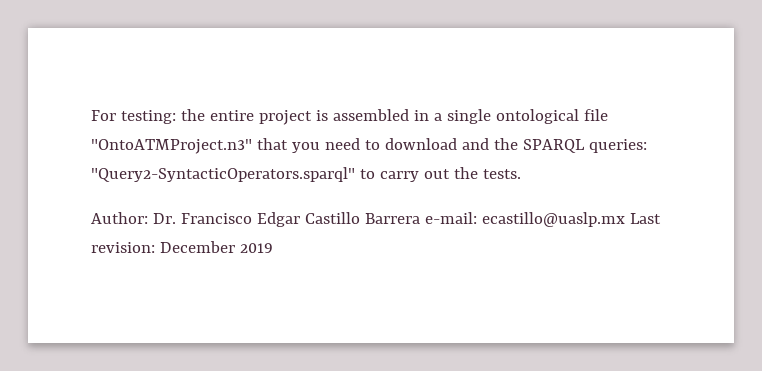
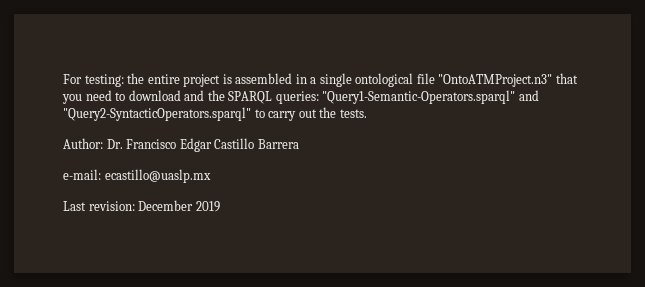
- For testing: the entire project is assembled in a single ontological file "OntoATMProject.n3" that you need to download and the SPARQL queries: "Query2-SyntacticOperators.sparql" to carry out the tests.
+ For testing: the entire project is assembled in a single ontological file "OntoATMProject.n3" that you need to download and the SPARQL queries: "Query1-Semantic-Operators.sparql" and "Query2-SyntacticOperators.sparql" to carry out the tests.
- Author: Dr. Francisco Edgar Castillo Barrera e-mail: ecastillo@uaslp.mx Last revision: December 2019
+ Author: Dr. Francisco Edgar Castillo Barrera
+ e-mail: ecastillo@uaslp.mx
+ Last revision: December 2019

· · · ·

**WHAT THE TASK REQUIRES**
Repeat the records above exactly, without any pictures.

**EXERCISE SOLUTION**
- For testing: the entire project is assembled in a single ontological file "OntoATMProject.n3" that you need to download and the SPARQL queries: "Query2-SyntacticOperators.sparql" to carry out the tests.
+ For testing: the entire project is assembled in a single ontological file "OntoATMProject.n3" that you need to download and the SPARQL queries: "Query1-Semantic-Operators.sparql" and "Query2-SyntacticOperators.sparql" to carry out the tests.
- Author: Dr. Francisco Edgar Castillo Barrera e-mail: ecastillo@uaslp.mx Last revision: December 2019
+ Author: Dr. Francisco Edgar Castillo Barrera
+ e-mail: ecastillo@uaslp.mx
+ Last revision: December 2019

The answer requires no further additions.